IRAN - Months after surviving a punishing war, the nation is now facing a drought which could be more devastating than any Israeli or American bomb. “May God protect this country from the enemy, from drought, from lies.” Thus prayed Darius the Great, the ancient Persian emperor, in an appeal to the heavens inscribed on the tomb in Persepolis where he was laid to rest more than 2,500 years ago. The Islamic theocrats who run Iran today may not think much of Darius’s Zoroastrian god, but they have every reason to hope his prayer was heard. For, just months after surviving a punishing war with their own enemies, they are now facing a drought – made worse by their own lies – which could be more devastating than any Israeli or American bomb. It is not clear that their own empire will survive. At the time of writing, Tehran’s reservoirs are estimated to hold just nine more days of drinking water. If it does not rain soon, president Masoud Pezeshkian has warned, the capital city – home to 10 million people – may have to be evacuated.
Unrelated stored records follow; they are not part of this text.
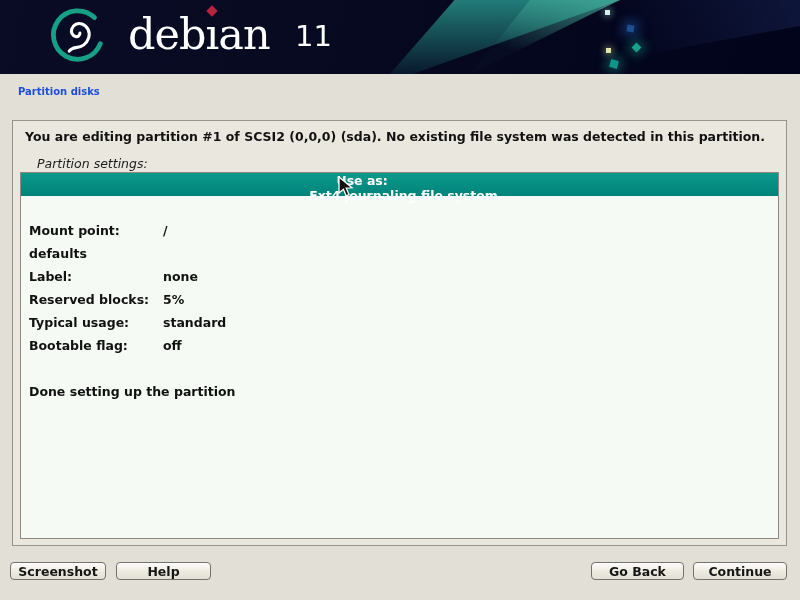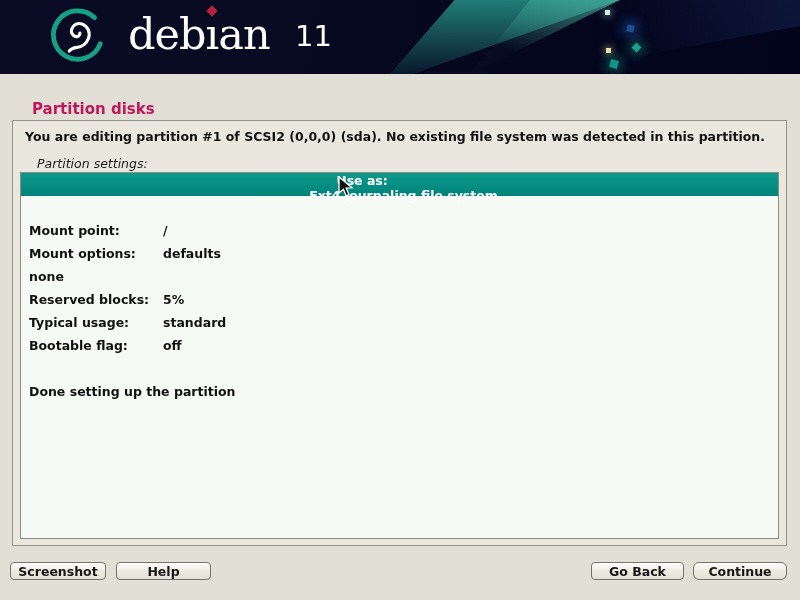"Partition disks" .page-title { color: #be185d -> #1d4ed8; font-size: 15px -> 10px; margin: 14px -> 0 }
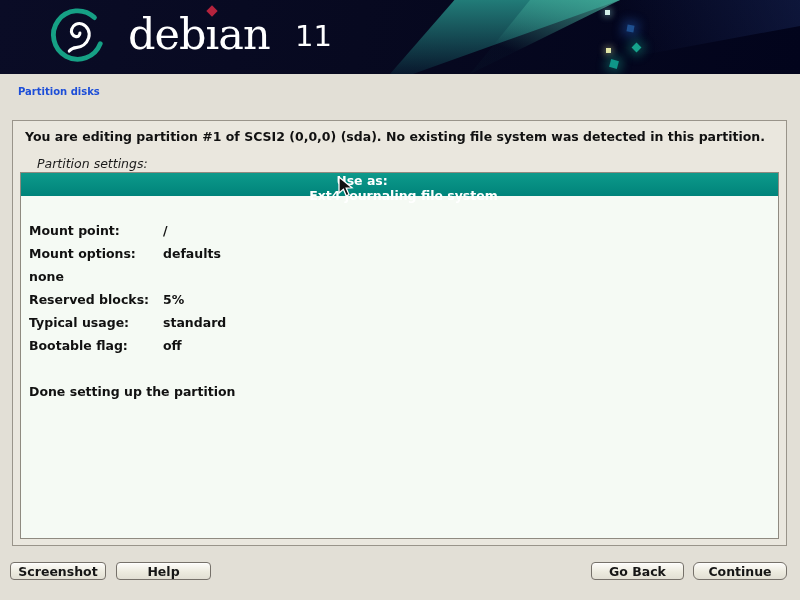"Mount options:" span.label { html: <span>Mount options:</span> -> none }
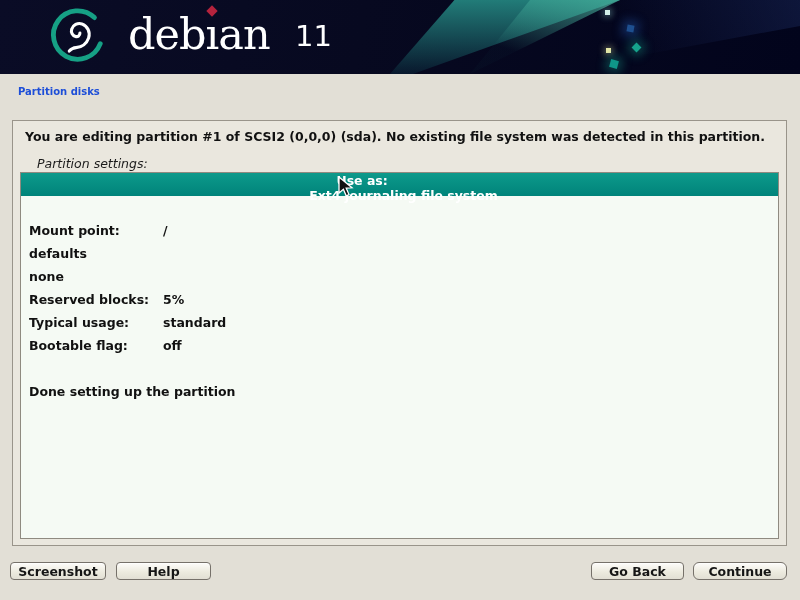"Label:" span.label { html: none -> <span>Label:</span> }
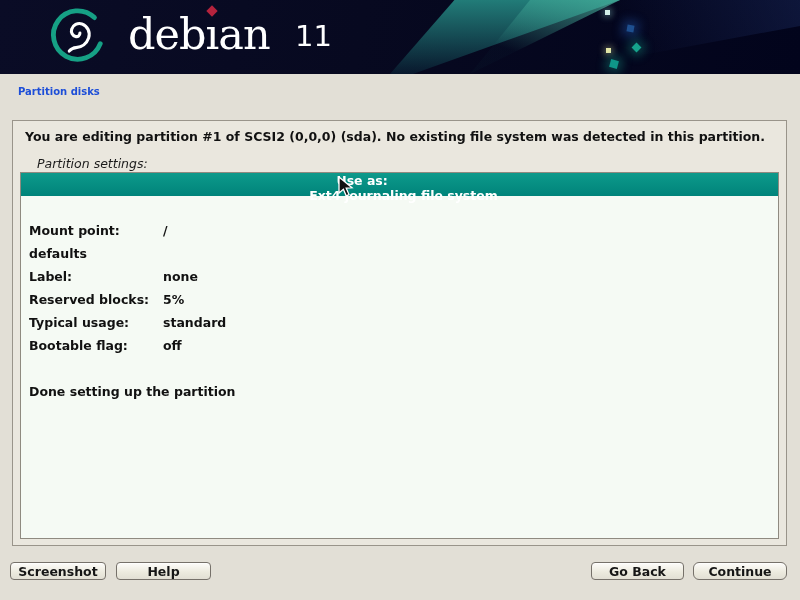"Continue" .btn-continue { border-radius: 6px -> none }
EUROPE - Under the EU's Solidarity Pool, member states are obliged to share the burden of accommodating refugees. European countries are rushing to pull out of the EU's refugee relocation programme. The continent has seen an upsurge in migrants heading to its borders in recent years, as wars and economic crises ravage many parts of the world. Countries must accept a quota of asylum seekers, pay for each person they decline to take in, or offer another form of assistance. However, Brussels tweaked the rules on Tuesday to allow countries facing intense migration pressures to opt out of the scheme.